Après The Rational Optimist en 2010 et L'évolution de tout en 2015, le titre actuel, sorti aux États-Unis ce mois-ci, est en préparation depuis longtemps: Comment fonctionne l'innovation, avec son sous-titre américain Et pourquoi il s'épanouit en liberté, s'adresse à tous ceux qui apprécient les commandes spontanées et souhaitent examiner de nombreuses croyances implicites sur la technologie, le développement et le gouvernement.

En tant que grand fan de Douglas Adams, j'étais ravi d'apprendre que Ridley a terminé son histoire avec Marvin – le robot chroniquement déprimé de Guide de l'auto-stoppeur sur la galaxie dont le trait principal est «un cerveau de la taille d'une planète» – et l'Infinite Improbability Drive sur le vaisseau spatial Heart of Gold.

Il est étonnant d'apprécier les innombrables et infinies façons dont la matière peut s'organiser, créant de nouvelles choses d'une grande utilité pour répondre aux besoins humains. C'est un témoignage de l'ingéniosité humaine à quel point la disposition des atomes dans les voitures, les ordinateurs ou les réacteurs nucléaires est vraiment improbable.

Nous avons tendance à considérer l'innovation comme des inventions et en particulier à inventerors associés à eux: Newton, Edison, Bell, Watt, Arkwright, Whitney, Jobs, Bezos. Nous célébrons ces grands hommes en plein accord avec la théorie du grand homme d'histoire et d'inventions techniques, une conviction profondément ancrée que Ridley vise à démystifier pleinement.

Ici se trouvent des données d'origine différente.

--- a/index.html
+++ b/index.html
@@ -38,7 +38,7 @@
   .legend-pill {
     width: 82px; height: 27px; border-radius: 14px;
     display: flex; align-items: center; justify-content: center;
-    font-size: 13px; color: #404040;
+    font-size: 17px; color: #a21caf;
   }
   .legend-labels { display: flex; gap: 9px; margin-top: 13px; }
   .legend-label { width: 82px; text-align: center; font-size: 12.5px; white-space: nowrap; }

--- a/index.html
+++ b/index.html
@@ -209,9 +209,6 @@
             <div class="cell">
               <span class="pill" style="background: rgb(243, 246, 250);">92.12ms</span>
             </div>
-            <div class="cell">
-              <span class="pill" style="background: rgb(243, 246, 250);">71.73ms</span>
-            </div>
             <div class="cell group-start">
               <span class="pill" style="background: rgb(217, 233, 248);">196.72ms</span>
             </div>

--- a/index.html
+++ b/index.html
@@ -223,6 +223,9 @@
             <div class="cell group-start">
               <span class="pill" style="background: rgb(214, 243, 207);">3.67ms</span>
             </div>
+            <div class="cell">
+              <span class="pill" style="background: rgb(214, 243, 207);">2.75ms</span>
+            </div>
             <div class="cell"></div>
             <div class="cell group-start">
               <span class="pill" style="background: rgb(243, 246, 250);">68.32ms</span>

Mais si ces inventeurs entreprenants viennent rapidement à l’esprit, «l’innovation» n’est pas tout à fait une «invention», même si l’invention et la technologie en font généralement partie. Des inventions techniques incroyables sont une chose, mais innovation nécessite quelque chose de plus: une application utile et, fait intéressant, une baisse des prix. La réduction des prix est ce qui compte pour que l'innovation se propage et soit largement adoptée. Comme l'imprimerie et la machine à vapeur, des choses intéressantes commencent à se produire lorsque les prix baissent – pas seulement parce qu'une innovation est appréciée parmi les aristocrates isolés.

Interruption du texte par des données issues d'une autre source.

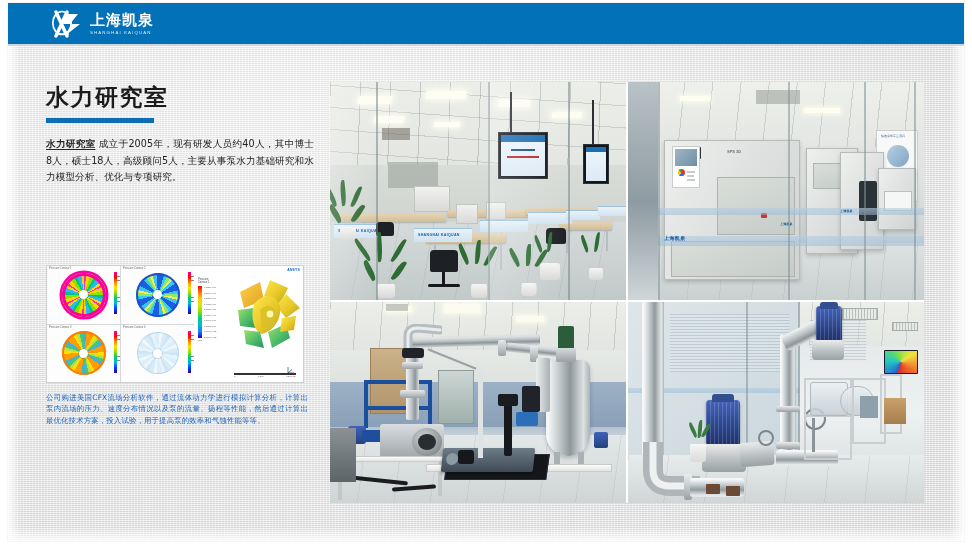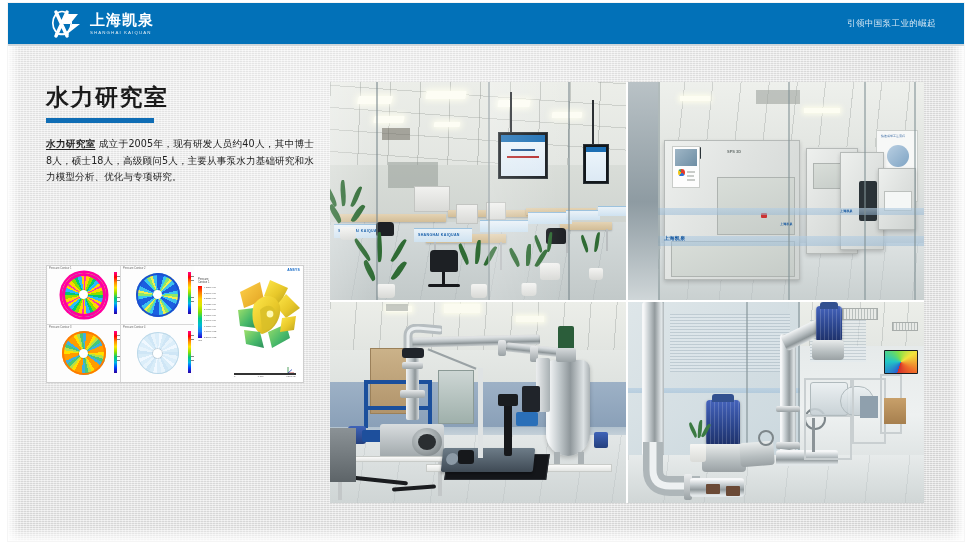--- a/index.html
+++ b/index.html
@@ -300,7 +300,6 @@
         <span class="logo-en">SHANGHAI KAIQUAN</span>
       </div>
     </div>
-    <div id="header-slogan">引领中国泵工业的崛起</div>
   </div>
   <div id="header-underline"></div>
 

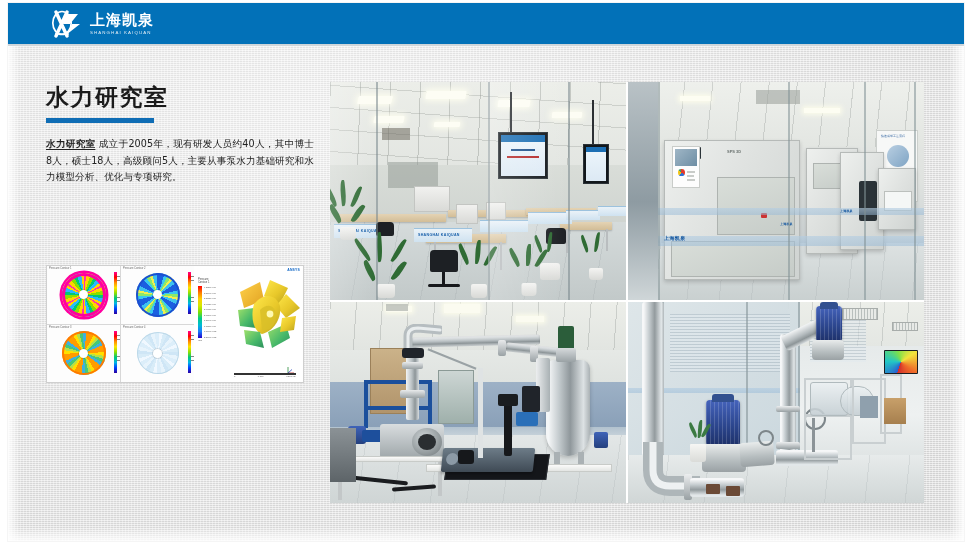--- a/index.html
+++ b/index.html
@@ -428,6 +428,7 @@
     </div>
   </div>
 
+  <p id="cfd-caption">公司购进美国CFX流场分析软件，通过流体动力学进行模拟计算分析，计算出泵内流场的压力、速度分布情况以及泵的流量、扬程等性能，然后通过计算出最优化技术方案，投入试验，用于提高泵的效率和气蚀性能等等。</p>
 
   <div id="photo-grid">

L'innovation, dit Ridley, est comme la procréation; les idées, les techniques, les compétences et les connaissances se combinent par hasard à d'autres idées, techniques et connaissances. Il n'est pas surprenant que l'auteur de L'évolution de tout, un biologiste qualifié et l'initiateur de la plaisanterie «idées ayant des relations sexuelles» finiraient par formuler cette position: répéter assez longtemps et assez souvent – et ne pas interdire, empêcher, réglementer ou confisquer le butin – et il y aura des améliorations sans fin de affaires humaines.

Ridley va même plus loin et traite l'innovation comme une extension de l'évolution humaine: «innover» comme un processus graduel d'essais et d'erreurs et de sélection reflète précisément l'évolution dans un méli-mélo d'améliorations incrémentielles, d'expérimentation et d'innovations simultanées.

Pourquoi nous soucions-nous de cela? Ne sommes-nous pas simplement en train de diviser les cheveux dans un domaine terriblement spécialisé du développement économique et social?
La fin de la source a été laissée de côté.